The best introduction I know to deep inelastic scattering by Aneesh V. Manohar. It dates back to 1992, but still arXiv never says "please wait while we generate the file"
See COMPASS proposal (this is a gzip compressed postcript file)
COMPASS publication page
In any case, you can see this diagram. This is called "open charm leptoproduction" and this is sensitive to the gluons. Of course, it is not a direct interaction with gluons since they do not carry electric charge.
I hope it was not about the pentaquarks
|Oct15-04, 03:51 AM||#8|
In fact, part of the QCD diagram has been moved from the target into the probe part. You can say that you're not looking at the gluon, but at the charm quark which evolved out of the gluon part.
|Oct15-04, 04:07 AM||#9|
For instance : NNLO global parton analysis
However, remember of Generalized Parton Distributions and Hard Exclusive Processes ?
Those lattice guys compute here from first principles, not using data :
Generalized Parton Distributions from Lattice QCD
and they can extract partons densities from GPDs. So far, they can only compute moments of the functions, but of course, knowledge of all moments would allow one to recover the full function.
Also : A lattice determination of moments of unpolarised nucleon structure functions using improved Wilson fermions
|Oct15-04, 04:26 AM||#10|
Any theorem called "Pomeranchuk" cannot be a bad idea !
Doubtlessely you must know Eugene's paper : An introduction to Pomerons
This is an excellent paper, I think.
|Oct15-04, 05:52 AM||#11|
|Oct15-04, 12:56 PM||#12|
1) So, reading this all I can conclude that the linear potential (and thus the strong force)
between 2 quarks will get weaker at short range, because the sea of quarks is getting
bigger, and it will be easier to exchange color charge (humanino)
Is that correct?
2) Is this a valid conclusion: shorter range- more gluons - easier color charge exchange
- and the strong force will get weaker?

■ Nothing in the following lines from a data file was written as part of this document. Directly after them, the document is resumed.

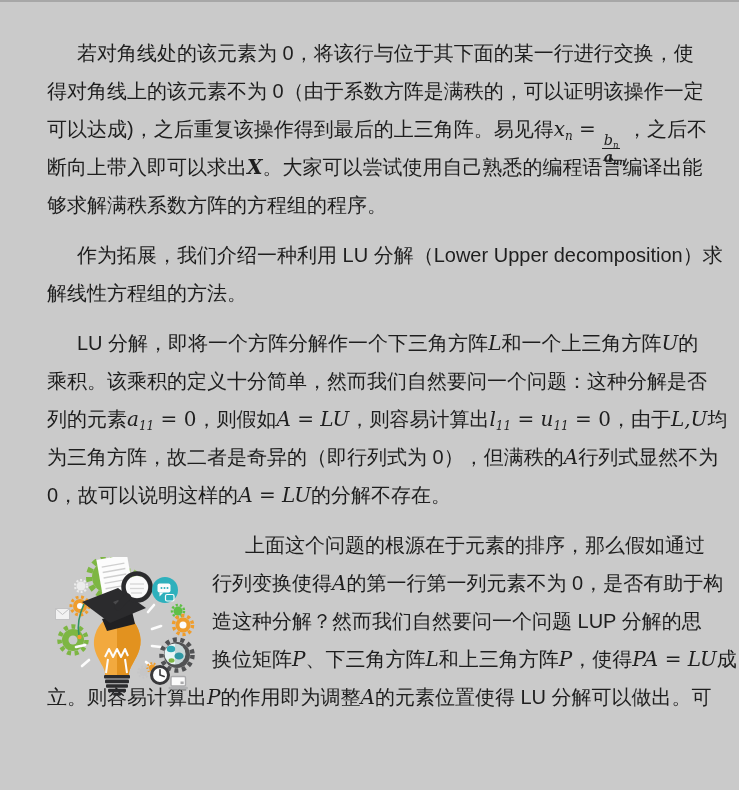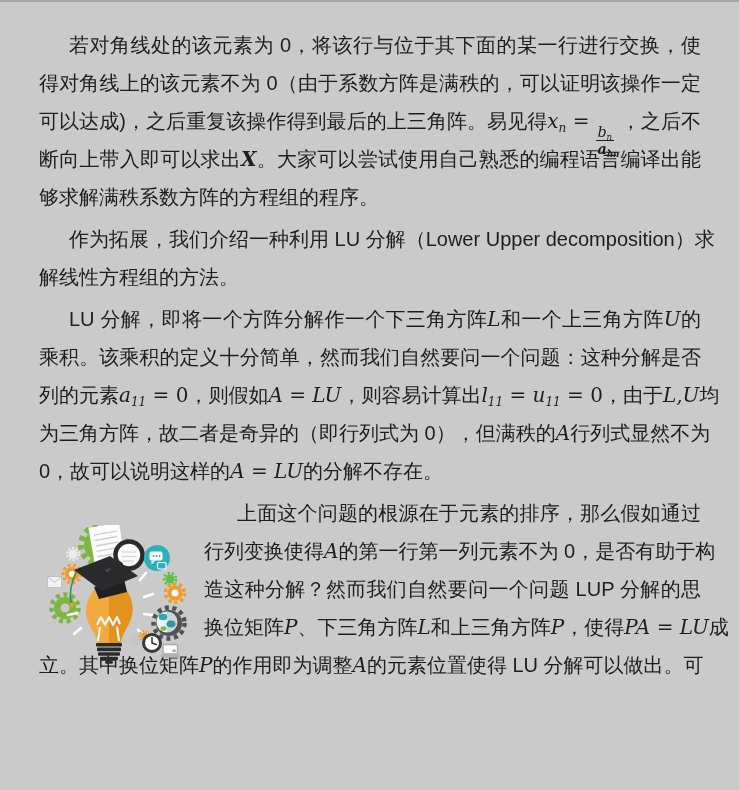--- a/index.html
+++ b/index.html
@@ -10,21 +10,21 @@
   body{width:739px;height:790px;overflow:hidden;background:var(--page-background);}
   #page{
     width:739px;height:790px;box-sizing:border-box;position:relative;
     background:var(--page-background);
     border-top:2px solid #a7a7a7;
   }
   .doc{
     padding:20px 34px 0 35px;
     width:670px;
   }
-  .para{margin:4px;}
+  .para{margin:12px;}
   .line{
     height:38px;line-height:38px;
     font-size:20px;
     color:var(--page-text_color);
     font-family:"Liberation Sans","DejaVu Sans",sans-serif;
     text-align:justify;
     text-align-last:justify;
     white-space:nowrap;
   }
   .line.short{text-align-last:left;}
@@ -198,17 +198,17 @@
         <g>
           <rect x="116" y="119.5" width="14.5" height="9.5" rx="1.2" fill="#fbfbfb" stroke="var(--c-mgray)" stroke-width="1.4"></rect>
           <rect x="125.5" y="124.5" width="3.2" height="2.6" fill="var(--c-mgray)"></rect>
           <rect x="113.5" y="129.8" width="19.5" height="2.6" rx="1.3" fill="#b0b1b3"></rect>
         </g>
       </svg>
     <div class="line first beside"><span>上面这个问题的根源在于元素的排序，那么假如通过</span></div>
         <div class="line beside"><span>行列变换使得</span><span class="m">A</span><span>的第一行第一列元素不为 0，是否有助于构</span></div>
         <div class="line beside"><span>造这种分解？然而我们自然要问一个问题 LUP 分解的思</span></div>
         <div class="line beside"><span>换位矩阵</span><span class="m">P</span><span>、下三角方阵</span><span class="m">L</span><span>和上三角方阵</span><span class="m">P</span><span>，使得</span><span class="m">PA</span><span class="mn"> = </span><span class="m">LU</span><span>成</span></div>
-        <div class="line"><span>立。其中换位矩阵</span><span class="m">P</span><span>的作用即为调整</span><span class="m">A</span><span>的元素位置使得 LU 分解可以做出。可</span></div>
+        <div class="line"><span>立。则容易计算出</span><span class="m">P</span><span>的作用即为调整</span><span class="m">A</span><span>的元素位置使得 LU 分解可以做出。可</span></div>
       </div>
 
   </div>
 </div>
 
 </body></html>

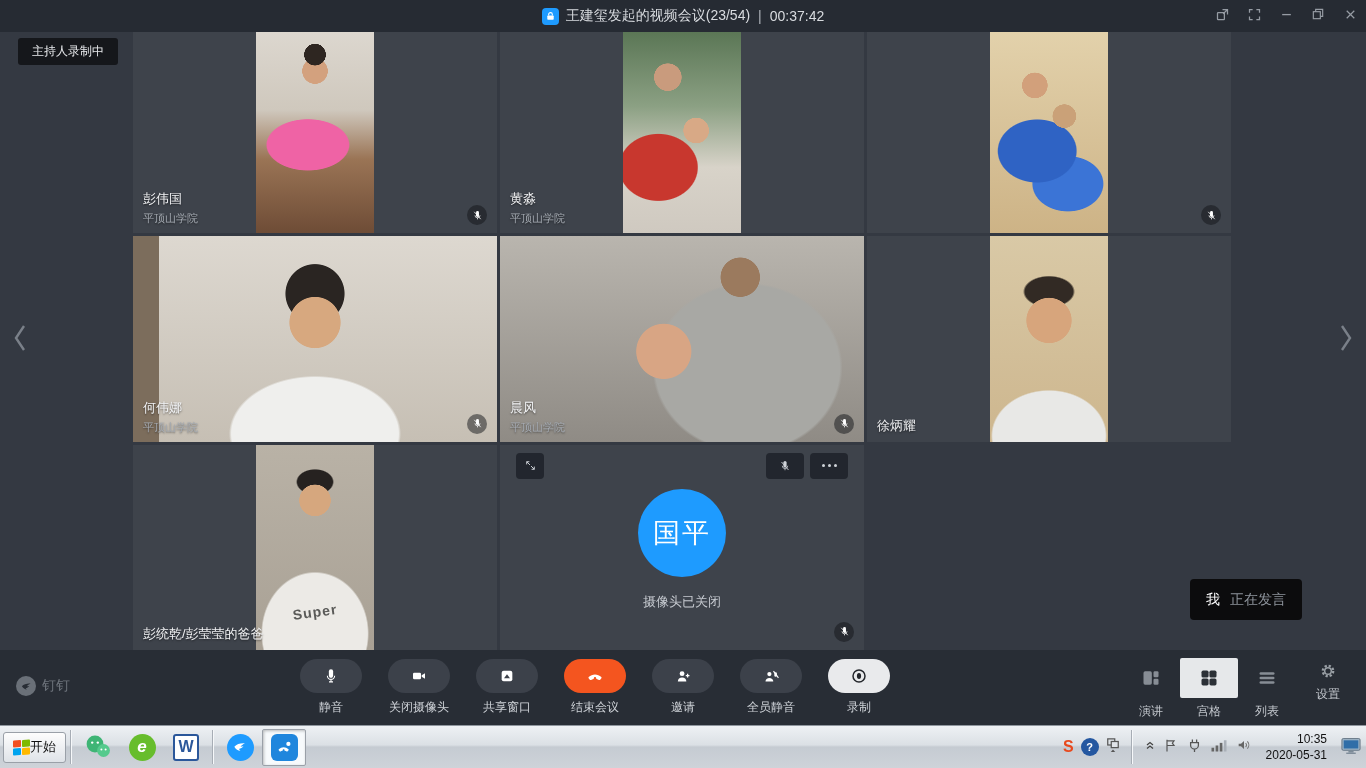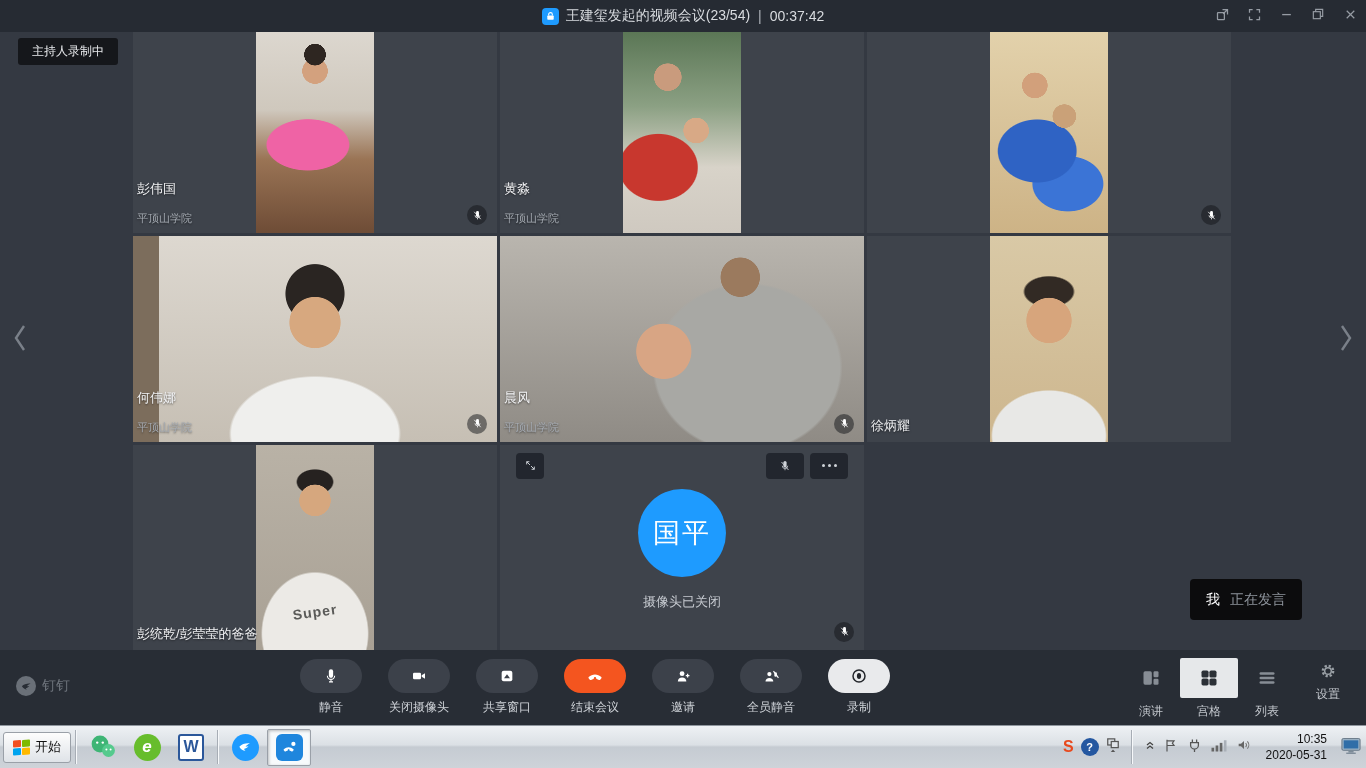--- a/index.html
+++ b/index.html
@@ -63,23 +63,23 @@
       radial-gradient(ellipse 58px 46px at 50% 97%, #e8e8e6 97%, transparent),
       linear-gradient(180deg,#d9c9a6 0%,#cdb68e 100%); }
   .v7 { background:
       radial-gradient(circle 16px at 50% 27%, #d6a77e 97%, transparent),
       radial-gradient(ellipse 19px 13px at 50% 18%, #262220 92%, transparent),
       radial-gradient(ellipse 54px 62px at 50% 92%, #eceae6 97%, transparent),
       linear-gradient(180deg,#b9b2a6 0%,#a9a195 100%); }
   .shirt-text { position:absolute; left:50%; bottom:30px; transform:translateX(-50%) rotate(-8deg);
     color:#5a5a58; font-size:14px; font-weight:bold; letter-spacing:1px; }
 
-  .label { position:absolute; left:4px; bottom:7px; text-shadow:0 1px 2px rgba(0,0,0,.55); z-index:3; }
+  .label { position:absolute; left:10px; bottom:7px; text-shadow:0 1px 2px rgba(0,0,0,.55); z-index:3; }
   .label .nm { color:#f2f3f5; font-size:13px; }
-  .label .sc { color:#a7adb5; font-size:11px; margin-top:13px; }
+  .label .sc { color:#a7adb5; font-size:11px; margin-top:3px; }
   .mic-badge { position:absolute; right:10px; bottom:8px; width:20px; height:20px; border-radius:50%;
     background:rgba(18,20,24,.5); display:flex; align-items:center; justify-content:center; z-index:3; }
 
   
   .hover-btn { position:absolute; background:rgba(33,37,44,.95); border-radius:4px; display:flex;
     align-items:center; justify-content:center; z-index:4; }
   .btn-expand { top:8px; left:16px; width:28px; height:26px; }
   .btn-mic2 { top:8px; right:60px; width:38px; height:26px; }
   .btn-more { top:8px; right:16px; width:38px; height:26px; gap:3px; }
   .btn-more i { width:3px; height:3px; border-radius:50%; background:#cfd3d8; display:block; }
@@ -114,21 +114,21 @@
   .view-box.active { background:#e6e8ea; }
   .view-label { margin-top:5px; font-size:12px; color:#c3c7cd; }
   .settings-item { position:absolute; left:1301px; top:12px; width:54px; display:flex;
     flex-direction:column; align-items:center; }
   .settings-item .view-label { margin-top:6px; }
 
   
   .taskbar { position:absolute; left:0; top:725px; width:100%; height:43px;
     background:linear-gradient(#eef1f4 0%,#dbe0e5 45%,#c5cbd2 50%,#ced3d9 100%);
     border-top:1px solid #8f969e; display:flex; align-items:center; z-index:10; }
-  .start-btn { margin-left:3px; height:31px; padding:0 9px; display:flex; align-items:center; gap:5px;
+  .start-btn { margin-left:3px; height:31px; padding:0 9px; display:flex; align-items:center; 
     background:linear-gradient(#fdfdfd,#dfe3e8); border:1px solid #9aa0a8; border-radius:3px;
     font-size:13px; color:#111; }
   .winlogo { width:17px; height:15px; display:grid; grid-template-columns:8px 8px; grid-template-rows:7px 7px;
     gap:1px; transform:skewY(-4deg); }
   .winlogo i { border-radius:1px; display:block; }
   .winlogo i:nth-child(1){background:#f25022}.winlogo i:nth-child(2){background:#7fba00}
   .winlogo i:nth-child(3){background:#00a4ef}.winlogo i:nth-child(4){background:#ffb900}
   .tb-sep { width:2px; height:34px; border-left:1px solid #a7adb5; border-right:1px solid #f6f8fa; margin:0 4px; }
   .ql-icon { width:44px; height:37px; display:flex; align-items:center; justify-content:center;
     border:1px solid transparent; border-radius:2px; }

Or is this picture not the whole?
3) This is not a question, but more some remarks you will not read often at this place, but I feel sometimes it's good to go "outside" your territory.
I know I do belong more at the philosophical side of this forum (or totally outside), but I guess in the forum where I am now, I will find the persons with more knowledge about physics!.
Praise you all, with your knowledge you enriched our language (not only your own!)
and you did change the meaning/contents of our words and worlds
(temperature has now a different meaning than 80 years ago, and who can say the word "dead" means the same since we do know that proton decay is so rare?)
And the Quantum experiments evocate more religion to me than the ones in
"normal life" Love to read the "popular writing", I read between the formula's, skipping them, just very interested in their spin-off-effects to the real world outside and to our language and thinking
There is no border between art, language and science, and we have to tear them down. In fact, when I do write poetry, I want to involve important scientific information/subjects.
That's the reason why I do want to know something about Quantumworlds
Are the important questions in the quantumworld parralel to the questions in our life?
Can we see the picture that "confinement" or "asymptotic freedom" delivers back on life on larger scale?